Nikolaj Frederik Severin Grundtvig is one of the most influential persons in Danish history. He was a polymath and a very prolific man, a pastor, author, poet, philosopher, historian, teacher and politician, as wikipedia describes him.
This project includes a statical analysis of his use of bible references, as found in https://tekster.kb.dk/. The data comes from the Center for Grundtvigforskning which is the publisher of Grundtvigs Værker referred to as GV.
I use the counts of individual bible references to compare all the years of Grundtvig's professional life. The philologists at the Grundtig centre has identified 11499 references to the bible in the GV. They refer to 4637 different locations in the bible, i.e., he uses each location 2.5 times on the average. In reality there are large number of bible locations that just appear once in a reference, whereas there are a number of favourates which is cited 50-60 in the corpus.
What you find below is an outline of my analysis of of his bible references from a technical point of view, with references to scripts and data. The paper.
Most scripts require saxon be available. Do this by
SAXON_JAR="/usr/share/maven-repo/net/sf/saxon/Saxon-HE/9.9.1.5/Saxon-HE-9.9.1.5.jar"
SAXON="java -jar $SAXON_JAR "
or source parameters.sh. This might have to be modified to your installation, obviously.
Find references from texts using find and xslt which requires that
you have access to the TEI source files.
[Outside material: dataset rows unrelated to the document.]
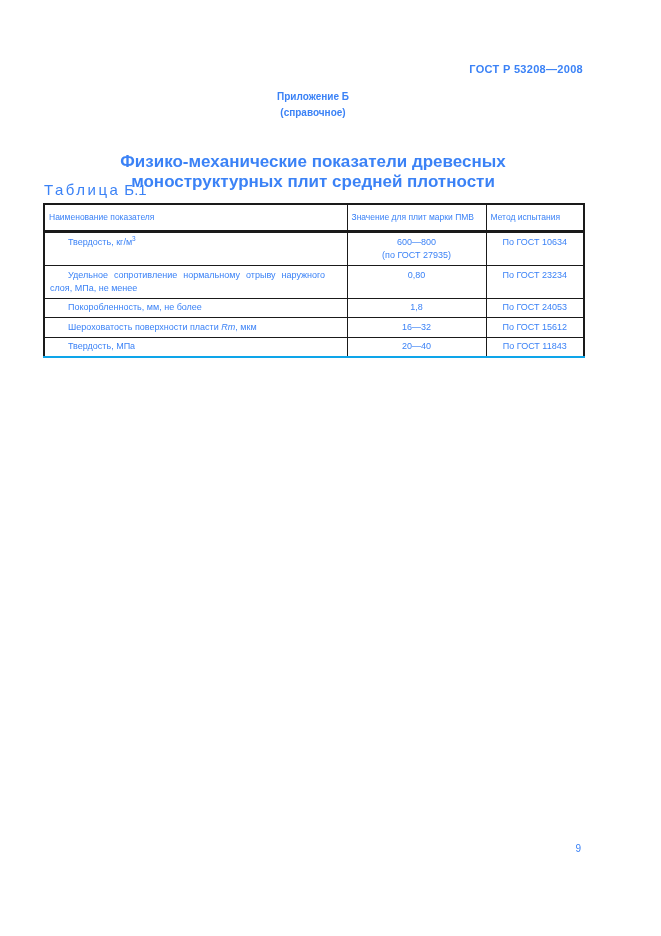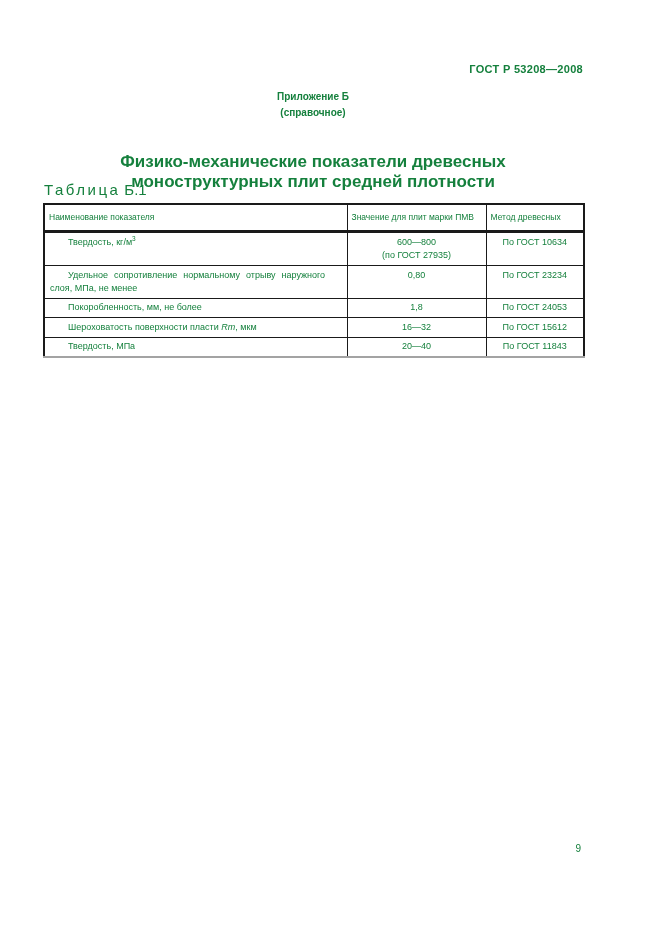"ГОСТ Р 53208—2008" .page { color: #15803d -> #3b82f6 }
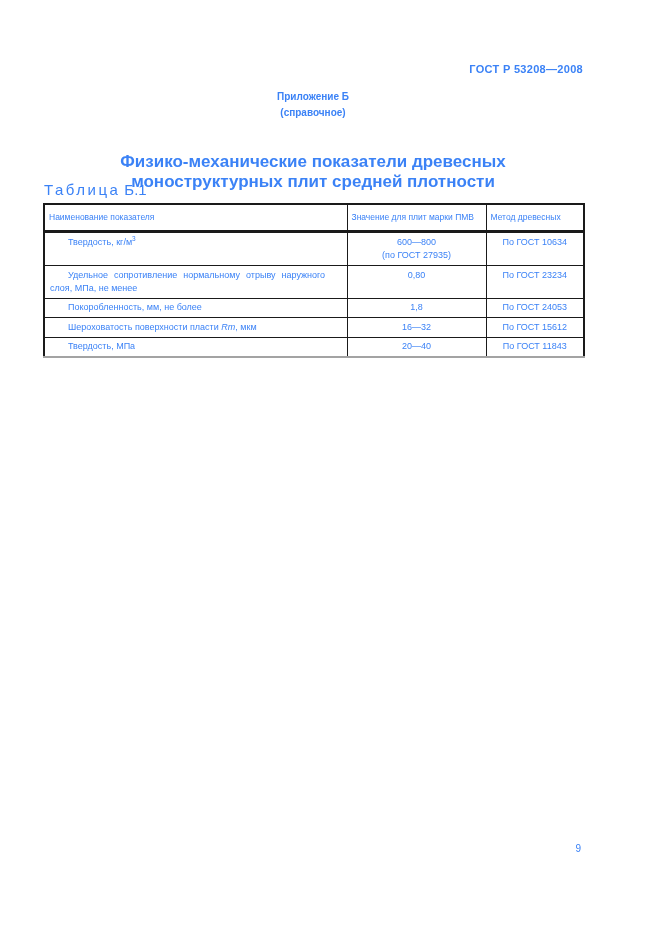"Метод древесных" td.b-right { text: древесных -> испытания }
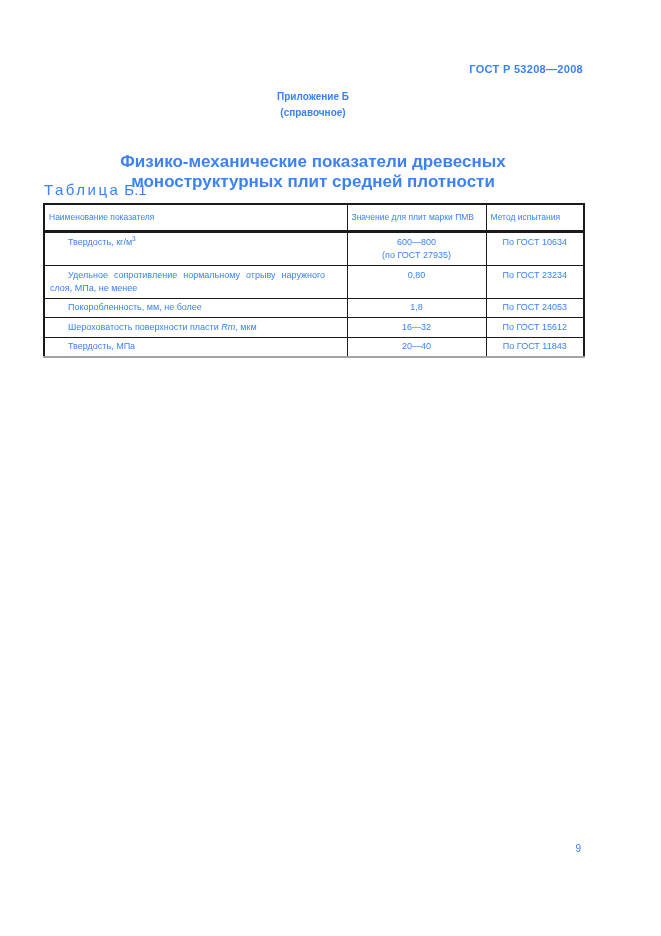"Твердость, МПа" table.gost tr.last td { border-bottom: 2px solid #a3a3a3 -> 2px solid #0ea5e9 }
I cannot provide you with
that, since they are not ownded by me or my employer.
Any way, my data extraction is done with a shell one-liner and the xslt script
find build/text-retriever/gv/ \
-name 'txt.xml' -exec xsltproc \
--stringparam file {} ../bible-references/explore-references.xsl {} \; > \
../bible-references/table-all.xml
The result is stored in table-all.xml, which is really a huge html table.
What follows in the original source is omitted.